Five canonical GTM books — Crossing the Chasm, Obviously Awesome, Predictable Revenue, Play Bigger, The Mom Test — encoded as runnable evals. You bring a real GTM situation; each book produces a structured analysis; a multi-book synthesis surfaces what the frameworks converge on (high-confidence calls) and where they diverge (the strategic questions you still have to answer). ~25 minutes from first prompt to deliverable. Free. No API key required.
See a sample synthesis · Walkthrough · Install · Vote for the next book
Inspired by gstack — Garry Tan's Claude command pack for builders. gtmstack is the same shape, for GTM specialists. Patterns extracted, infrastructure rebuilt clean.
Each canonical GTM book is encoded as:
- A framework summary in plain language (own words, cited)
- An eval prompt template defining structured output
- A rubric that scores rigor of framework application (not framework agreement)
- A growing set of historical and current cases
You feed the analyst a GTM situation. Each book produces a structured analysis (TALC stage, beachhead, whole product gap, positioning statement, ICP diagnosis, outbound recommendation, etc.). A separate judge applies the rubric and produces a weighted score against a 0.75 pass threshold.
When you run multiple books on the same case, the synthesis is where the value compounds: convergent diagnoses across frameworks are the highest- confidence signal in the analysis. When five independent lenses agree on a buyer, that buyer is real.

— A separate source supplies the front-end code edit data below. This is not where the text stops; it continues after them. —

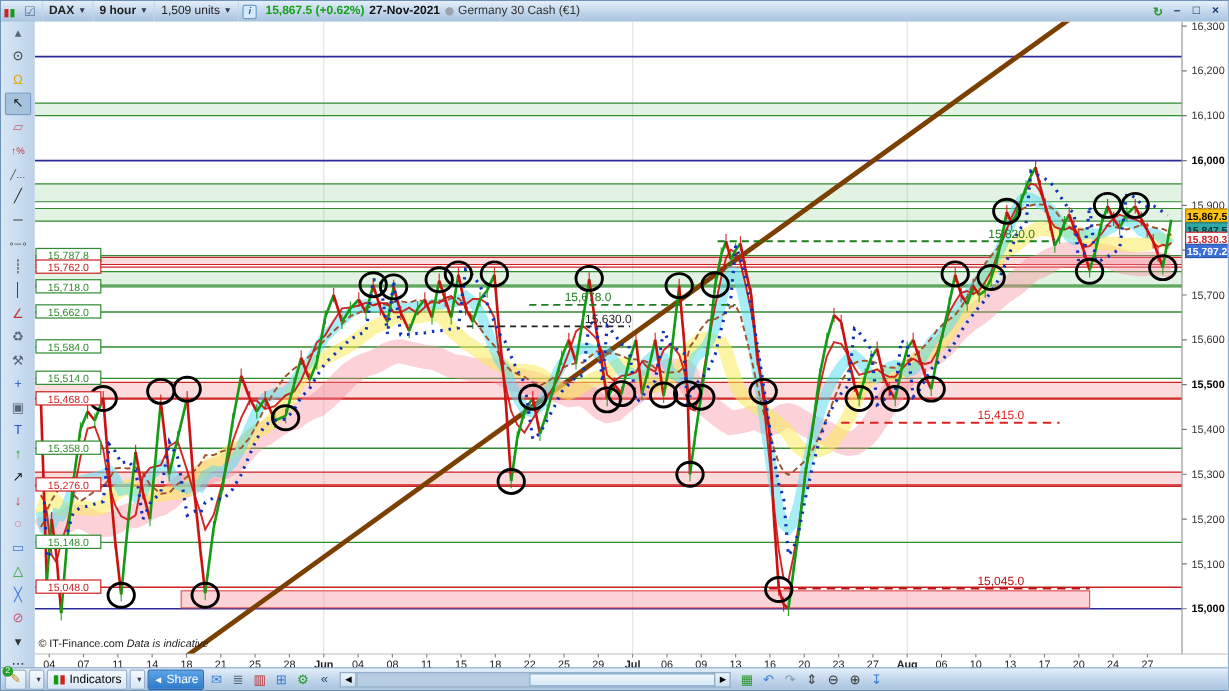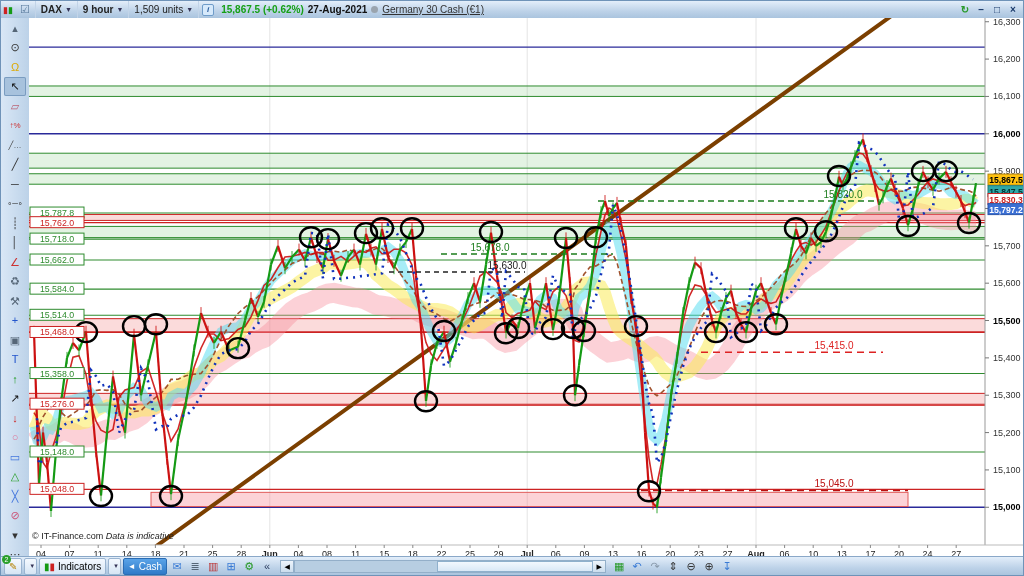--- a/index.html
+++ b/index.html
@@ -47,23 +47,23 @@
   <span class="tb-item">
         <b>9 hour</b>
         <span class="drop">▼</span>
       </span>
   <span class="tb-item">
         <span>1,509 units</span>
         <span class="drop">▼</span>
       </span>
   <span class="info-box">i</span>
   <b id="quote-txt" style="color:#16a016;margin:16px 4px;">15,867.5 (+0.62%)</b>
-  <b style="color:#111;">27-Aug-2021</b>
+  <b style="color:#111;">27-Nov-2021</b>
   <span class="grey-dot"></span>
-  <span style="color:#333;text-decoration:underline;">Germany 30 Cash (€1)</span>
+  <span style="color:#333;">Germany 30 Cash (€1)</span>
   <span class="win-btns">
     <span class="win-btn" style="color:#2a9a2a;">↻</span>
     <span class="win-btn">–</span>
     <span class="win-btn">□</span>
     <span class="win-btn">×</span>
   </span>
 </div>
 
 <div id="leftbar">
       <div class="ltool" style="color: rgb(85, 102, 119);">▴</div>
@@ -720,21 +720,21 @@
       </span>
   <span class="btool">
     <span style="color:#149a14;margin-right:3px;">▮<span style="color:#cc2222;">▮</span></span>
     <span>Indicators</span>
   </span>
   <span class="btool" style="padding:0 2px;">
         <span class="drop">▾</span>
       </span>
   <span class="btool" id="sharebtn">
     <span style="font-size:8px;margin-right:3px;">◄</span>
-    <span>Cash</span>
+    <span>Share</span>
   </span>
   <span id="bt-icons" style="display:flex;align-items:center;">
         <span class="bicon" style="color: rgb(58, 123, 213);">✉</span>
         <span class="bicon" style="color: rgb(85, 102, 119);">≣</span>
         <span class="bicon" style="color: rgb(187, 51, 51);">▥</span>
         <span class="bicon" style="color: rgb(58, 123, 213);">⊞</span>
         <span class="bicon" style="color: rgb(42, 154, 42);">⚙</span>
         <span class="bicon" style="color: rgb(51, 68, 102);">«</span>
       </span>
   <span id="hscroll">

The repo ships with worked-example synthesis deliverables. Open any of them in your browser to see what gtmstack actually produces — before you install anything:
- cursor-2026 — Cursor (AI code editor, 2026), contested chasm position, public-info inputs.
- anthropic-brazil-2026 — public-info simulation of Anthropic's LATAM expansion, all five books.
- gtmstack-2026 — gtmstack diagnosing its own GTM (the rare case where the tool itself is the case). All five books converge on one prescription.
If a synthesis looks useful, the install path below makes it runnable on your own GTM situation in under two minutes. If you've never read a multi-book synthesis before, the reading guide walks through the deliverable structure in ~3 minutes.
# From the repo root
bin/gtmstack list-books
bin/gtmstack run crossing-the-chasm slack-2014
bin/gtmstack synthesize cursor-2026Runs use headless Claude Code (claude -p). No Anthropic API key required.
Requires bun and claude CLI installed.
# Clone gtmstack
git clone https://github.com/jkkorn/gtmstack.git ~/gtmstack
cd ~/gtmstack
# Symlink the CLI somewhere on your PATH
ln -s "$(pwd)/bin/gtmstack" /usr/local/bin/gtmstack
# Symlink the skill so /gtm-office-hours works in Claude Code
ln -s "$(pwd)/gtm-office-hours" ~/.claude/skills/gtm-office-hours
# Verify
gtmstack list-booksYou are a GTM lead. Your company is in the chasm and you don't know which beachhead to commit to. You open a terminal, navigate to any project, and run Claude Code:
$ claude
In the Claude Code conversation, you type:
/gtm-office-hours
The skill loads. Claude introduces itself in the gtmstack voice — direct, specific, builder energy, anti-slop:
I'm gtmstack. I run four canonical GTM frameworks (Crossing the Chasm, Obviously Awesome, Predictable Revenue, Play Bigger) on your real GTM situation and produce a multi-book strategic diagnostic. The deliverable is a synthesis document — what to do next, sequenced in time, grounded in the specific places where the frameworks converge.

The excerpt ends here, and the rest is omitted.